▶ _Work order_
From the records below, print exactly the lines starting at the one containing "Tlakový spínač PT/5" and ending at the one containing "total: 2822.59 -> 2096.16", ends included, and nothing else.

Extracted records:
-------------------------
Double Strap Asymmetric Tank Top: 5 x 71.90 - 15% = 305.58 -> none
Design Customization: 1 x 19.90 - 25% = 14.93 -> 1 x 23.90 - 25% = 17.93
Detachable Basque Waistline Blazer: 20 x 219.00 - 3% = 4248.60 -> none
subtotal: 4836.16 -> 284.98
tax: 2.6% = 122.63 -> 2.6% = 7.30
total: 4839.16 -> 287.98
-------------------------
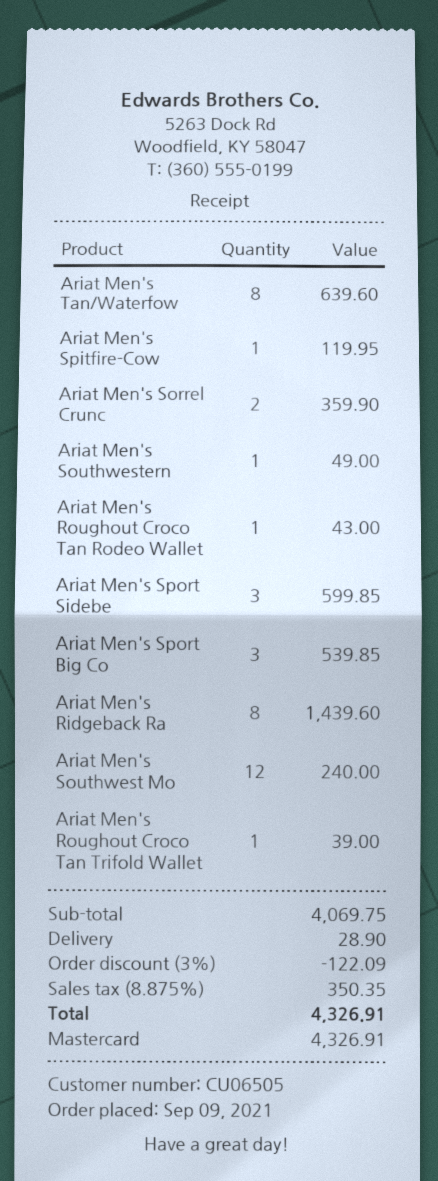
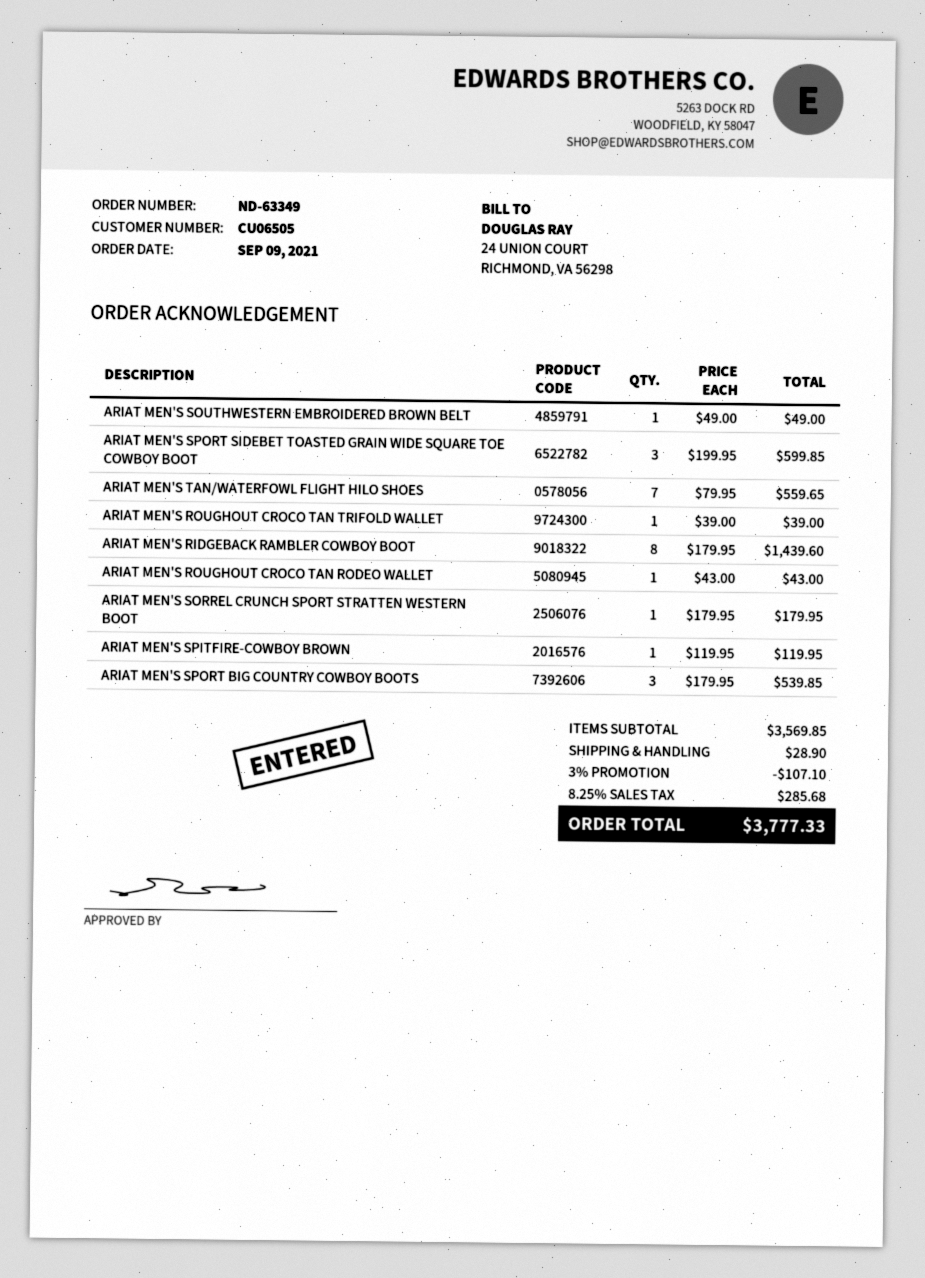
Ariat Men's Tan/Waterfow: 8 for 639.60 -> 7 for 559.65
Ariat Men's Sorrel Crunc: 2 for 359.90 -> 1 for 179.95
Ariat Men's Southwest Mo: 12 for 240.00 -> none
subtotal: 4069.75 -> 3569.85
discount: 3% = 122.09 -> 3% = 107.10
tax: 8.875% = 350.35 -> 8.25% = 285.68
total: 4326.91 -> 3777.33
-------------------------
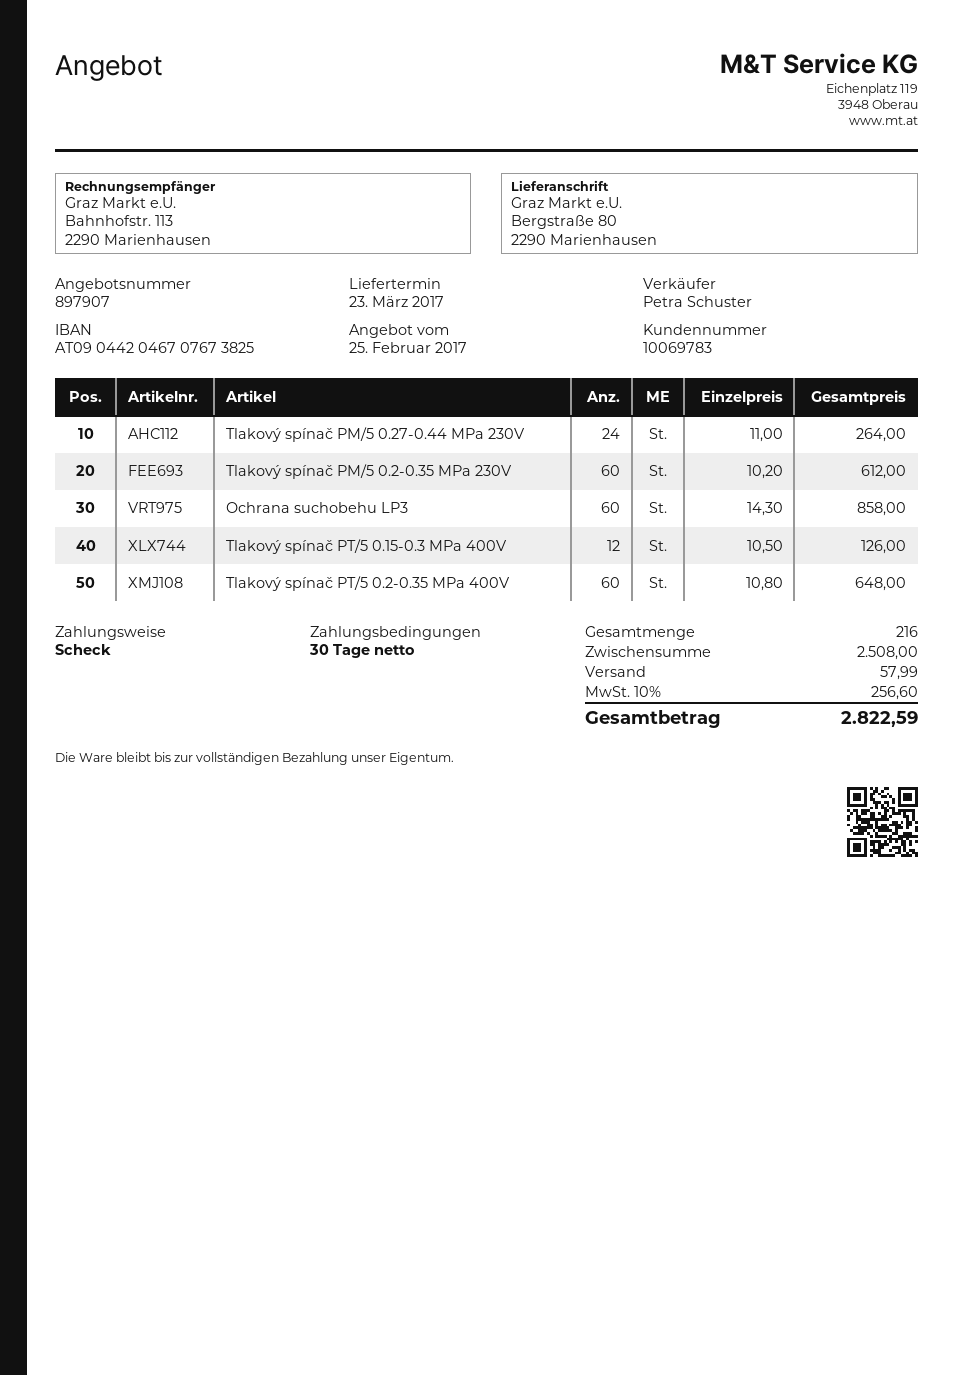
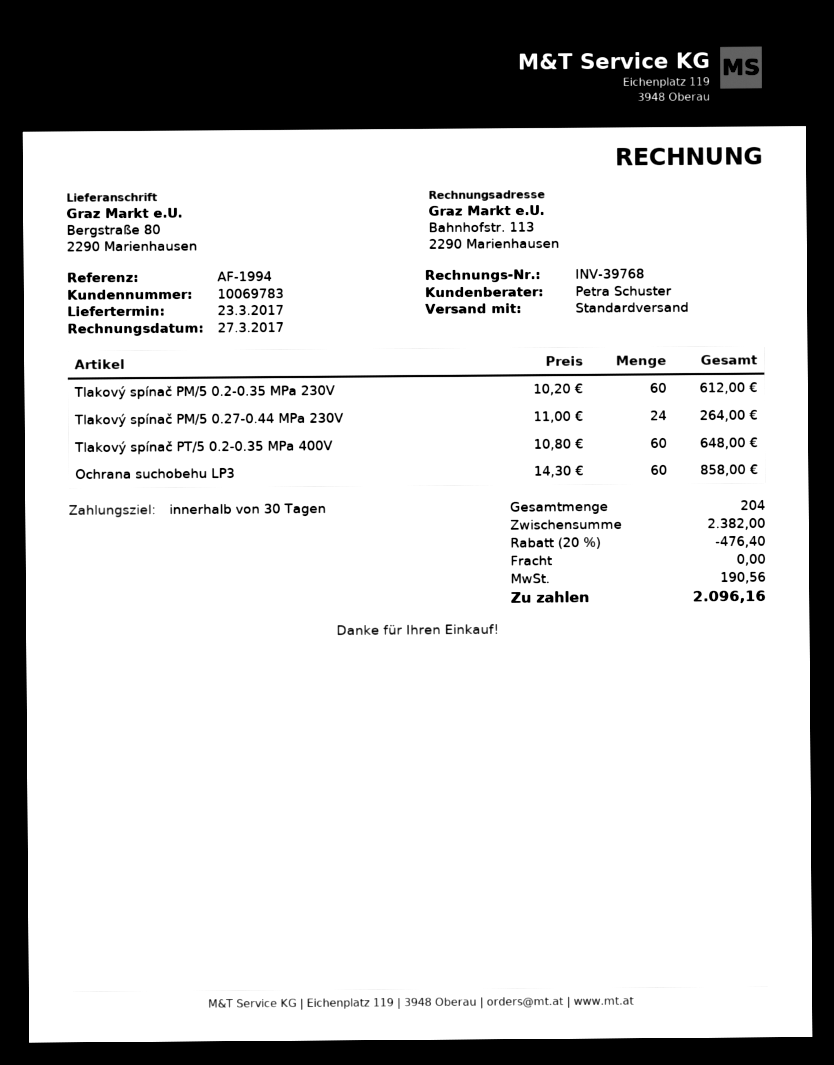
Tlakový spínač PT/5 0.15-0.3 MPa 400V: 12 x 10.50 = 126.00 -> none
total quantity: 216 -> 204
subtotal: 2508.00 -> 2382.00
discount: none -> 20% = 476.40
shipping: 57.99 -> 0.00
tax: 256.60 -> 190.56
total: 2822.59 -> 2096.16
-------------------------
▶ _Answer space_
Tlakový spínač PT/5 0.15-0.3 MPa 400V: 12 x 10.50 = 126.00 -> none
total quantity: 216 -> 204
subtotal: 2508.00 -> 2382.00
discount: none -> 20% = 476.40
shipping: 57.99 -> 0.00
tax: 256.60 -> 190.56
total: 2822.59 -> 2096.16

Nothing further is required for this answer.